MANADO, minahasapost.com – Pembelian lahan untuk perluasan RSUD Maria Walanda Maramis di Minahasa Utara kini menjadi sorotan. Mantan Bupati Minahasa Utara, Vonnie Anneke Panambunan (VAP), ditetapkan sebagai tersangka dalam kasus dugaan korupsi pengadaan lahan tersebut.
Yang membuat kasus ini mencuri perhatian, lahan seluas sekitar 2 hektare yang dibeli untuk proyek rumah sakit itu disebut ternyata merupakan milik VAP sendiri. Dalam proses pembayaran, kepemilikan lahan diduga disamarkan dengan menggunakan sekretaris pribadi VAP sebagai pihak yang seolah-olah menjadi pemilik lahan.
Asisten Tindak Pidana Khusus Kejati Sulut, Zein Yusri Munggaran, mengungkapkan modus tersebut pada beberapa waktu lalu.

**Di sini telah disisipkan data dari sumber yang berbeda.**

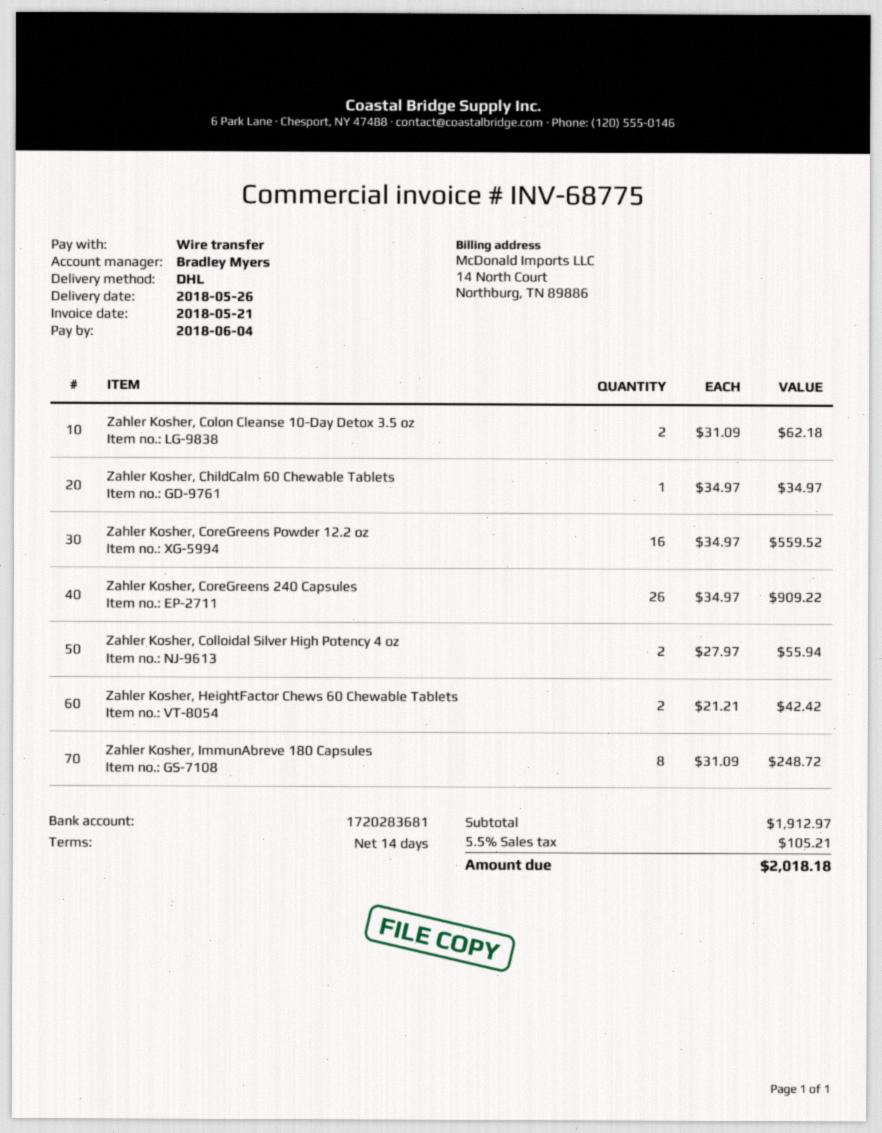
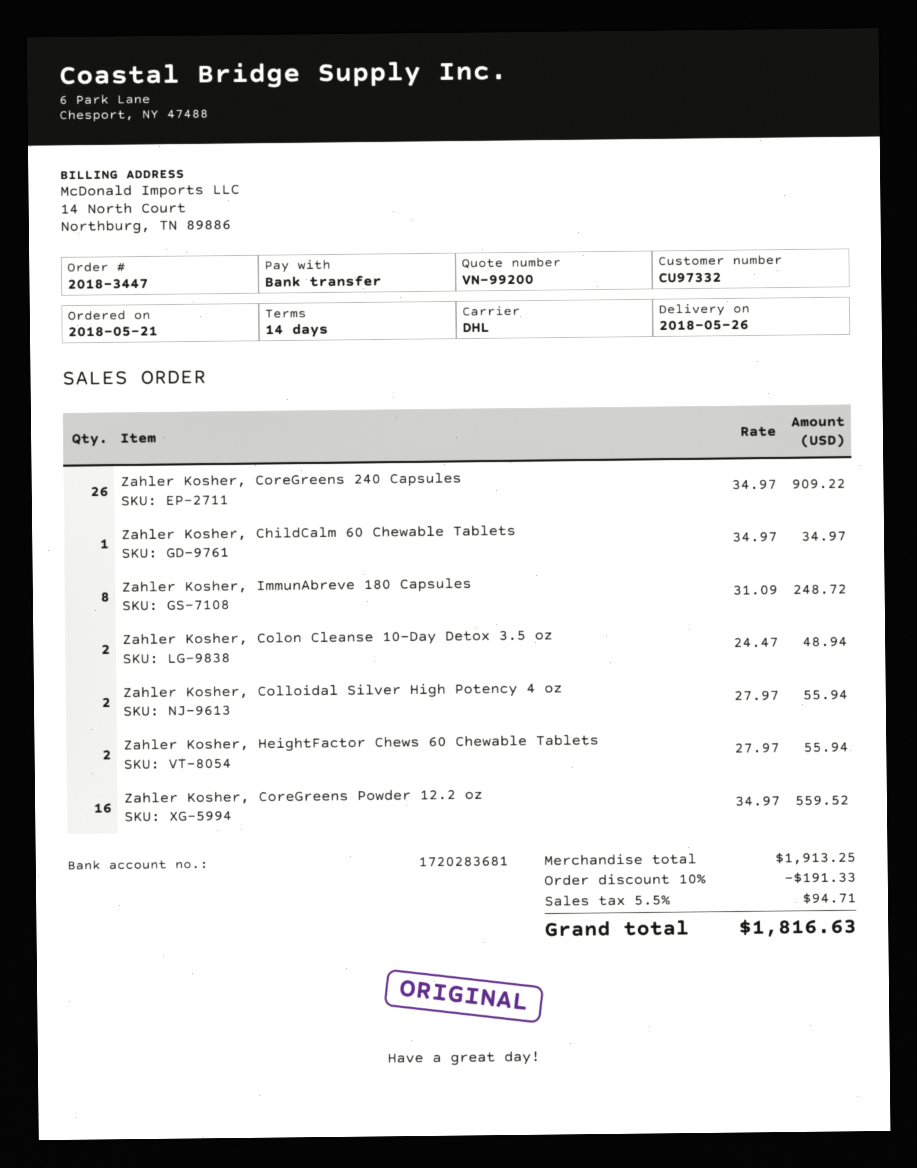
Zahler Kosher, Colon Cleanse 10-Day Detox 3.5 oz: 2 x 31.09 = 62.18 -> 2 x 24.47 = 48.94
Zahler Kosher, HeightFactor Chews 60 Chewable Tablets: 2 x 21.21 = 42.42 -> 2 x 27.97 = 55.94
subtotal: 1912.97 -> 1913.25
discount: none -> 10% = 191.33
tax: 5.5% = 105.21 -> 5.5% = 94.71
total: 2018.18 -> 1816.63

”Modus operandinya tersangka VAP telah mengubah nomenklatur pekerjaan dengan kegiatan pengadaan tanah untuk pembangunan RSUD Maria Walanda Maramis, padahal tanah tersebut miliknya dengan luas kurang lebih 2 hektare dibayar dengan cara menggunakan sekretaris pribadinya seolah-olah sebagai pemilik lahan,” kata Zein Yusri Munggaran.
Menurut Zein, pembayaran pengadaan lahan tersebut pada akhirnya mengalir kepada VAP. Total nilai pembayaran untuk lahan tersebut mencapai Rp19,8 miliar. (*).